Le président de l’organe de contrôle a confirmé que des autorités de haut rang figurent parmi les retardataires. « Il y a des ministres qui n’ont pas encore fait leur déclaration de patrimoine », a déclaré Moustapha Ka, ajoutant que des chefs d’institutions sont également concernés. Bien qu’il affirme avoir privilégié une approche « diplomatique et pédagogique », il a lancé un appel aux concernés : « Nous les invitons de façon solennelle à se conformer à la loi ».

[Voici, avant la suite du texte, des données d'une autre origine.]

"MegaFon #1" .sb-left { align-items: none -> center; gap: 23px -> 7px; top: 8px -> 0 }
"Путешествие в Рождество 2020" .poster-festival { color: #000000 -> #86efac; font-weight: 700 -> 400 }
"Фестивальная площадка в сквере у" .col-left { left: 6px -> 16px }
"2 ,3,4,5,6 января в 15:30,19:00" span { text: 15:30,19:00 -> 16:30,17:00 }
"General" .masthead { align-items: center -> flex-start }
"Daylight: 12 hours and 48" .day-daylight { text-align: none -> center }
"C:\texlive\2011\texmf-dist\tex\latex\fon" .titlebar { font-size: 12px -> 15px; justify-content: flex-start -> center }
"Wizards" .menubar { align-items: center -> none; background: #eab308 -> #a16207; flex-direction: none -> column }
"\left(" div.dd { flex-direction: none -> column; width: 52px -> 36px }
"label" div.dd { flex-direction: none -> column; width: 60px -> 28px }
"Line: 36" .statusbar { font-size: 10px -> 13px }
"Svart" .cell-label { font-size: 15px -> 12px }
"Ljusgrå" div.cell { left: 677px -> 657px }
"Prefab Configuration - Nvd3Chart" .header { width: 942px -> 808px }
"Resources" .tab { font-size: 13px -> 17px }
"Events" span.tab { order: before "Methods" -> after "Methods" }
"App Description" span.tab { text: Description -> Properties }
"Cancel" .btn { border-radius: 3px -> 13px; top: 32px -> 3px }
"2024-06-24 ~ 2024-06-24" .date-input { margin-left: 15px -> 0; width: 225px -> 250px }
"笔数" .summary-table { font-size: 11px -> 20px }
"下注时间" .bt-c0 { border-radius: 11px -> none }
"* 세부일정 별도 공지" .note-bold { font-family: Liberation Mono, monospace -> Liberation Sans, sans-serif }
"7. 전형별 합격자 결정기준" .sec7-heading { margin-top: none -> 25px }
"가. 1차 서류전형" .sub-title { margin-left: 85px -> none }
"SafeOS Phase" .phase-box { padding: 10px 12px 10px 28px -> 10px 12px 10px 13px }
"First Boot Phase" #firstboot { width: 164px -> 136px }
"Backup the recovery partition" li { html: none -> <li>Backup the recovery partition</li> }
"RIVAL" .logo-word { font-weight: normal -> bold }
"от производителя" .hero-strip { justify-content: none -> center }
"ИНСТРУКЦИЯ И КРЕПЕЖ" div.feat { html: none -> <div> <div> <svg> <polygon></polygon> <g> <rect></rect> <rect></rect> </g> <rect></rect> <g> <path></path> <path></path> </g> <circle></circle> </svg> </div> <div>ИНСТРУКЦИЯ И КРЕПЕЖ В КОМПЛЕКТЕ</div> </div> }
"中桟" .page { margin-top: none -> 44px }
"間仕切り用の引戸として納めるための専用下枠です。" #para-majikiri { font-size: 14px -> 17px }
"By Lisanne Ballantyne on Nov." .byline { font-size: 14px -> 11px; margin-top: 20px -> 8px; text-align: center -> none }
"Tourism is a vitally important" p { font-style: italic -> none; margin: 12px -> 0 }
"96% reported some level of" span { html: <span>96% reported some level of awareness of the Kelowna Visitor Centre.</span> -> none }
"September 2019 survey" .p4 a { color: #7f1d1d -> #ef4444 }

Depuis la réforme de 2025, l’OFNAC dispose d’un arsenal répressif renforcé pour contraindre les assujettis. En cas de mise en demeure infructueuse, l’institution peut ordonner une retenue sur salaire équivalente au quart du traitement, mesure maintenue « aussi longtemps que l’assujetti persiste dans son refus ». Sur le plan pénal, le défaut de déclaration est passible de six mois à quatre ans d’emprisonnement, d’une amende correspondant au tiers du patrimoine et d’une interdiction d’exercer une fonction publique.
Concernant la transparence des procédures, Moustapha Ka a apporté des précisions sur les limites légales de la publicité des données. « La loi ne prévoit pas la publication du contenu des déclarations », a-t-il expliqué, rappelant que seul le cas du président de la République fait l’objet d’une exception constitutionnelle. Toutefois, l’OFNAC prévoit de rendre publics, via son site internet et le Journal officiel, les noms des autorités refusant de se conformer à la loi, tout comme ceux des responsables en règle « pour les encourager ».
Face aux éventuels justificatifs liés aux lenteurs administratives des ministères, le magistrat a rappelé le principe de responsabilité individuelle. « La loi a été votée et publiée au Journal officiel. Tout le monde sait dans quel délai on doit déclarer », a-t-il martelé, assurant que l’institution suit la situation quotidiennement et appliquera les sanctions au « moment opportun ».